━━━━━ Dataset
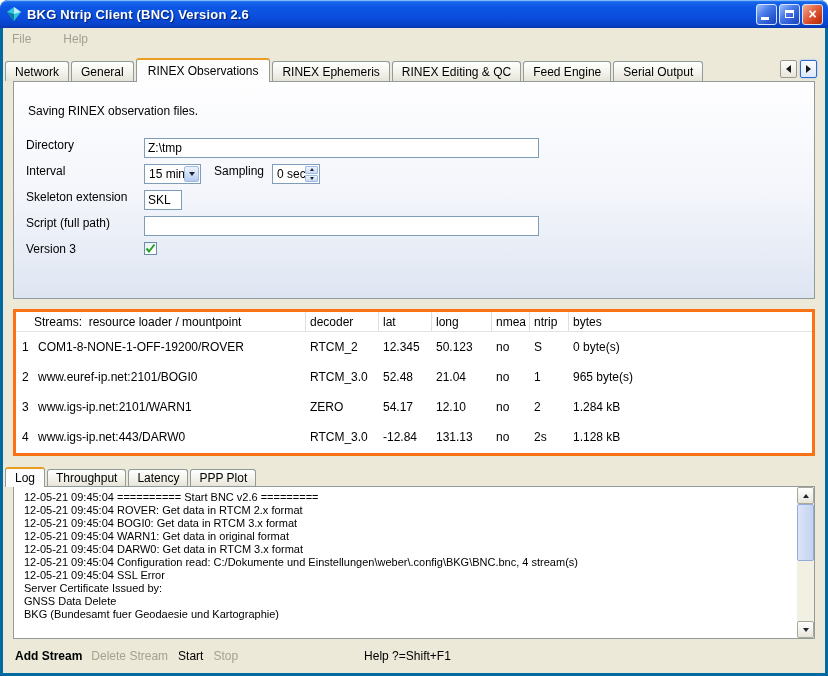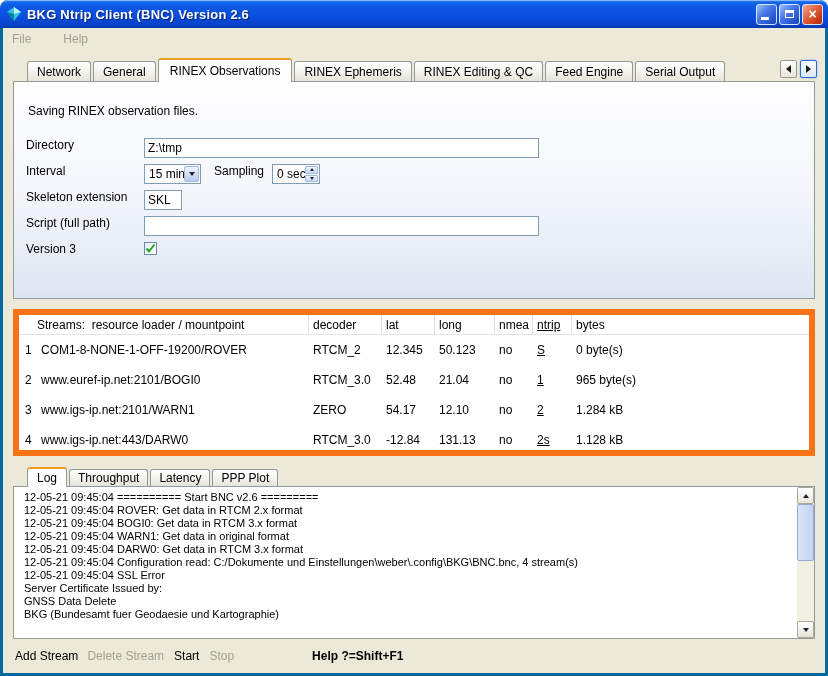"Network" .tabstrip { padding-left: 24px -> 2px }
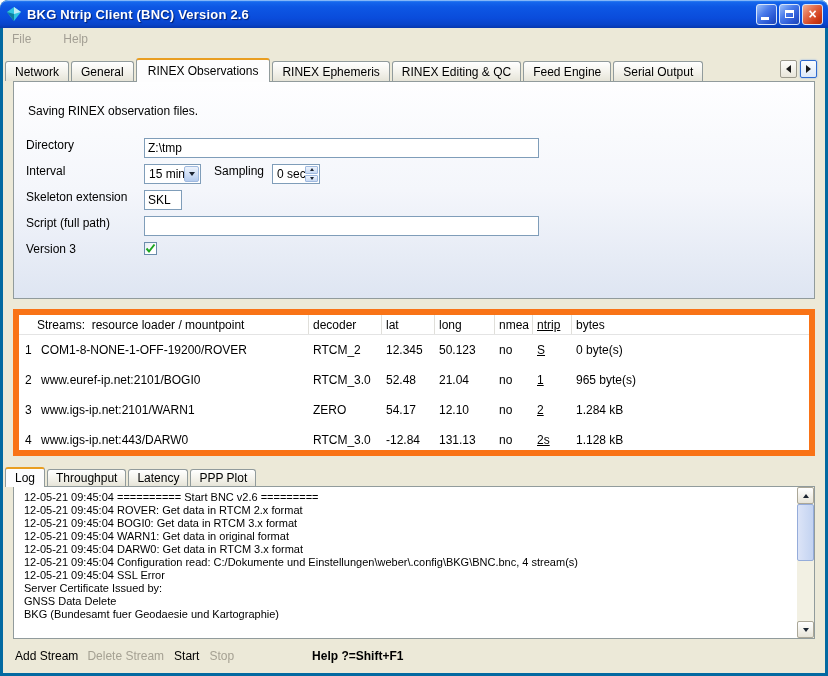"Streams: resource loader / mountpoint" .streams { border: 6px solid #f97316 -> 3px solid #f97316 }
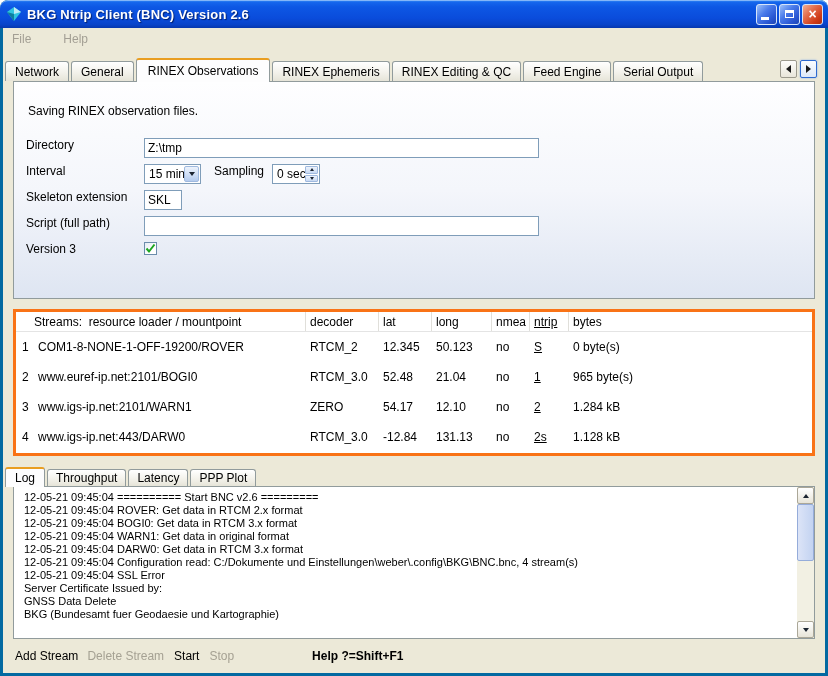"ntrip" .c-ntrip { text-decoration: underline -> none }
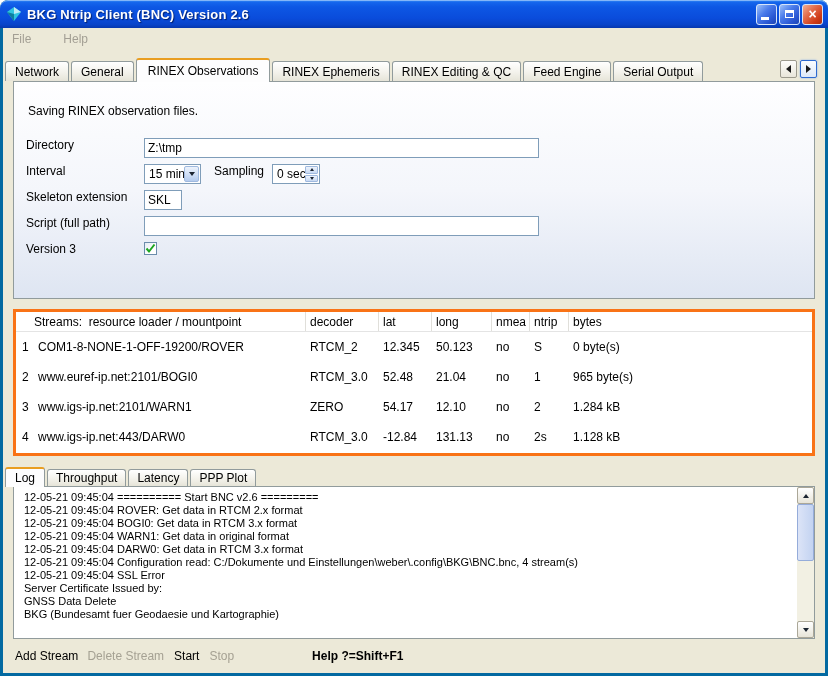"Add Stream" .flat-btn.first { font-weight: none -> bold }
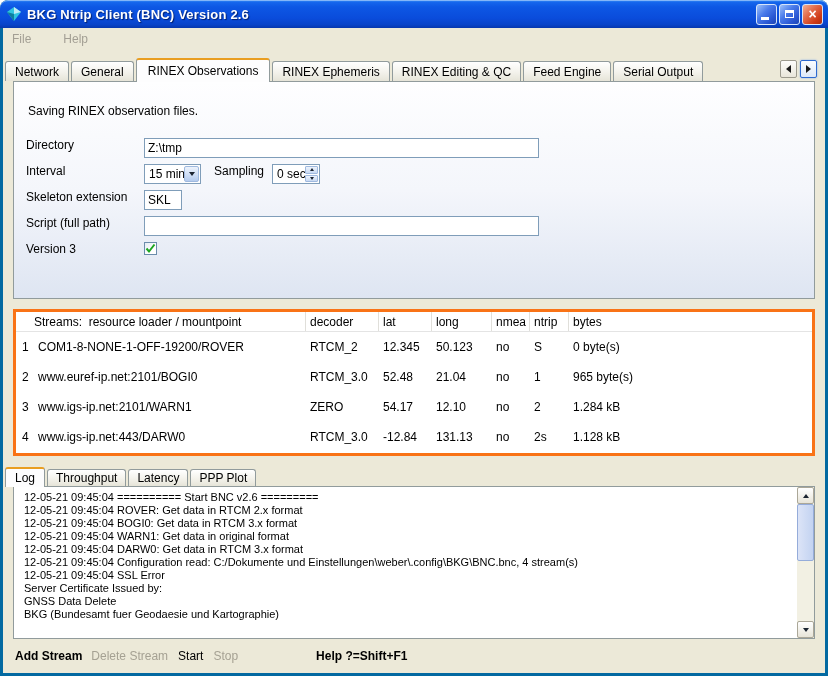"Help ?=Shift+F1" .help-label { font-weight: bold -> none; margin-left: 68px -> 116px }
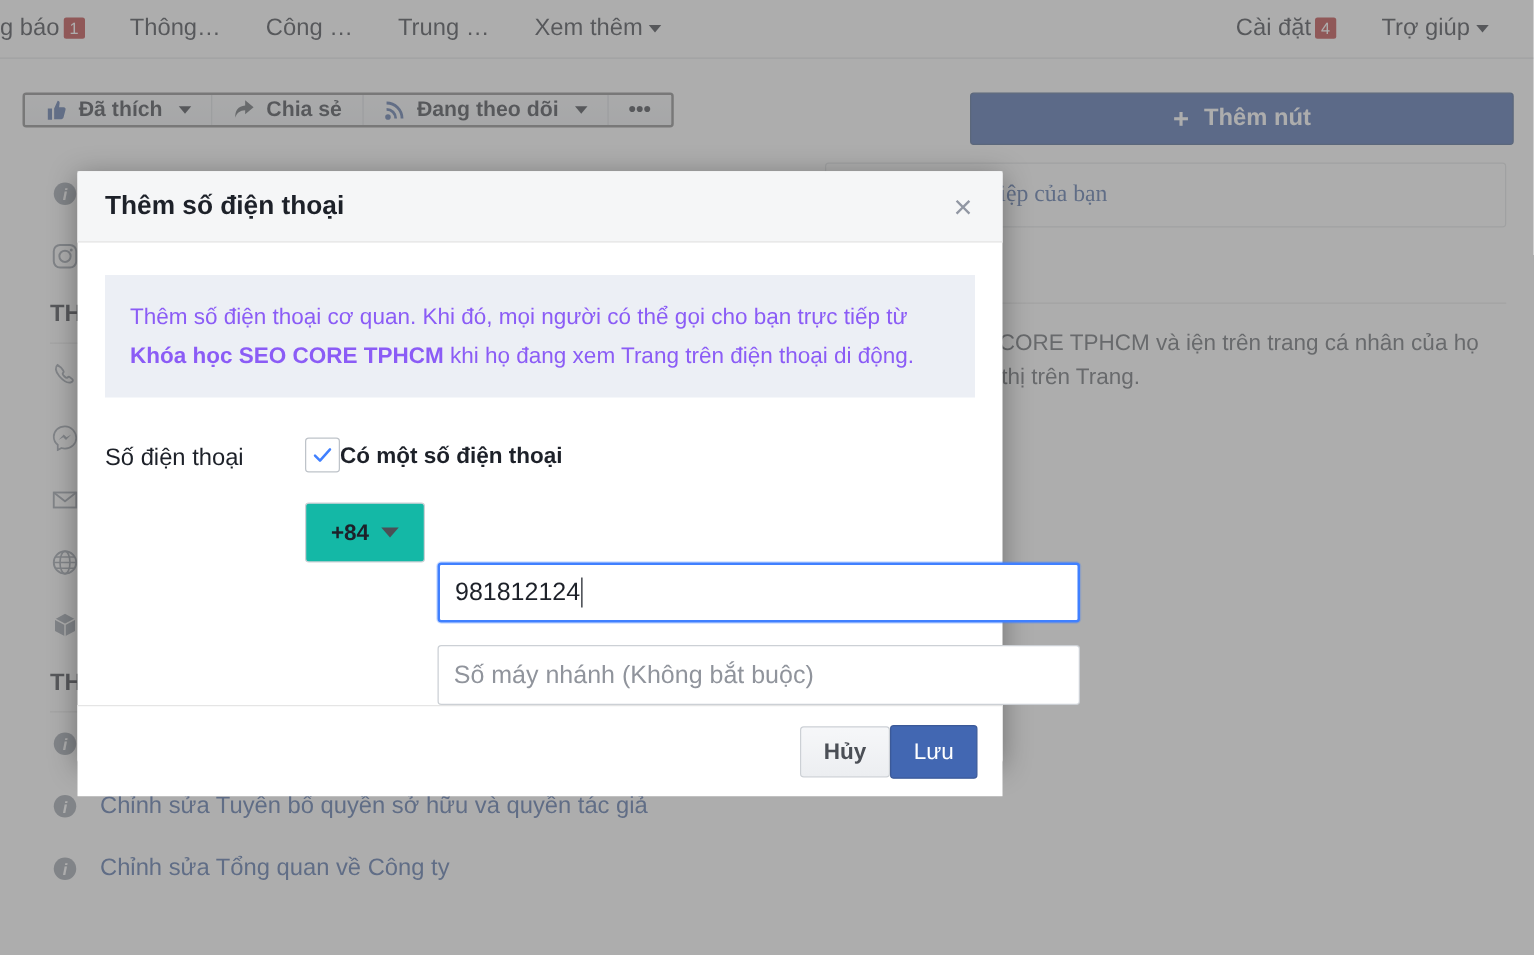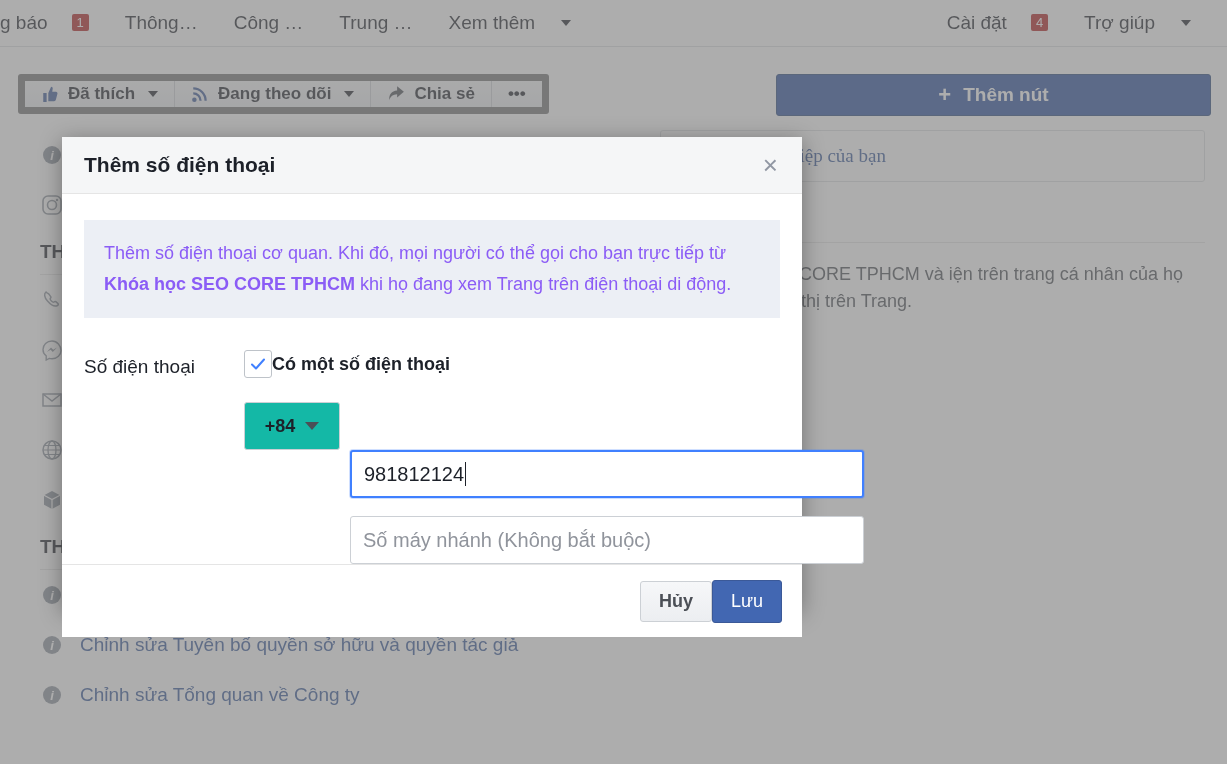"g báo" .nav-item { gap: 24px -> 3px }
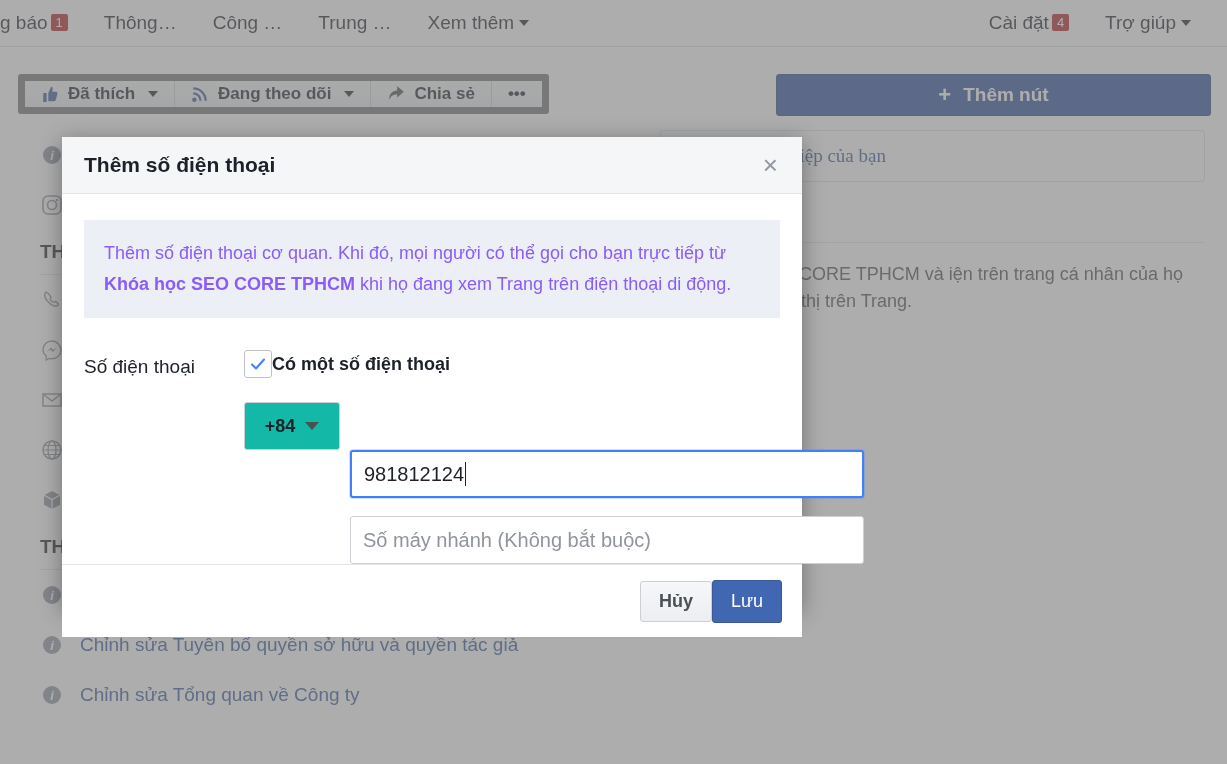"Đã thích" .btn-group { border: 7px solid #737373 -> 2px solid #737373; height: 40px -> 28px }
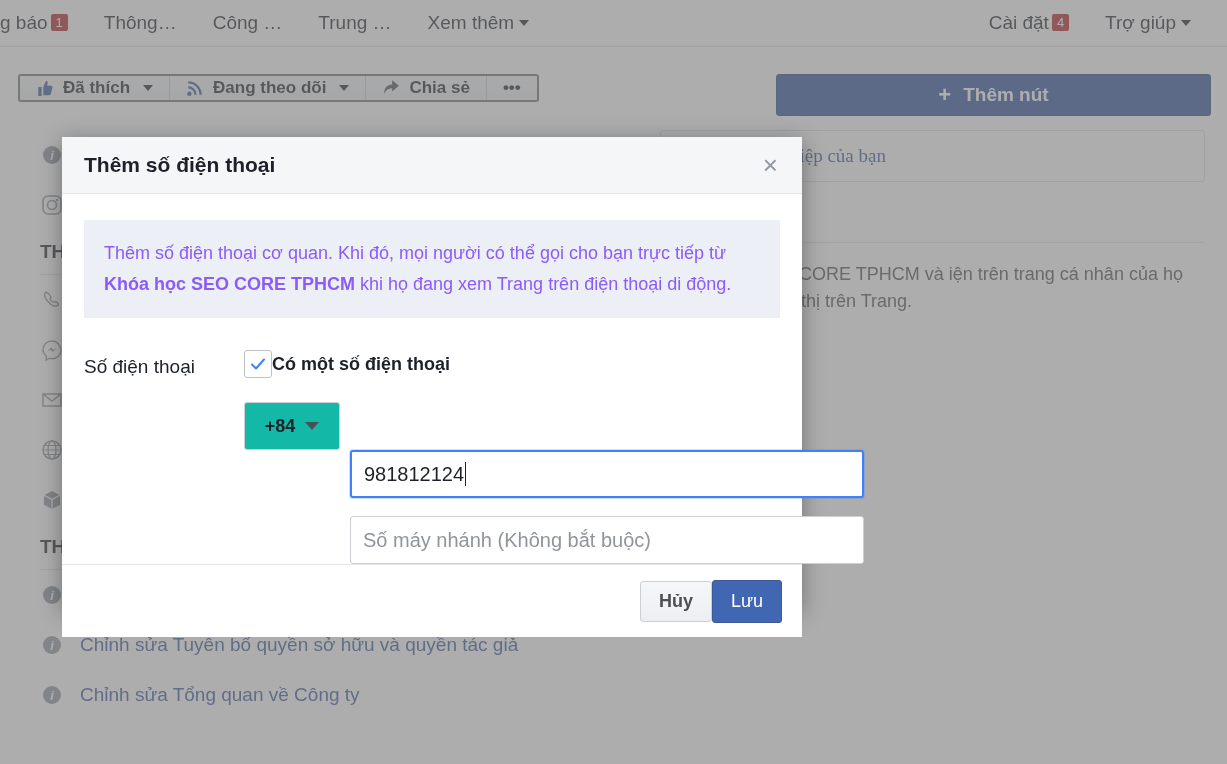"Đang theo dõi" div.tb-btn { order: before "Chia sẻ" -> after "Chia sẻ" }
━━━━━━━━━━
Task requirements →
Starting with the first entry and ending with the last, reproduce the listing exactly, without its pictures.

Exercise response →
"Network" .tabstrip { padding-left: 24px -> 2px }
"Streams: resource loader / mountpoint" .streams { border: 6px solid #f97316 -> 3px solid #f97316 }
"ntrip" .c-ntrip { text-decoration: underline -> none }
"Add Stream" .flat-btn.first { font-weight: none -> bold }
"Help ?=Shift+F1" .help-label { font-weight: bold -> none; margin-left: 68px -> 116px }
"g báo" .nav-item { gap: 24px -> 3px }
"Đã thích" .btn-group { border: 7px solid #737373 -> 2px solid #737373; height: 40px -> 28px }
"Đang theo dõi" div.tb-btn { order: before "Chia sẻ" -> after "Chia sẻ" }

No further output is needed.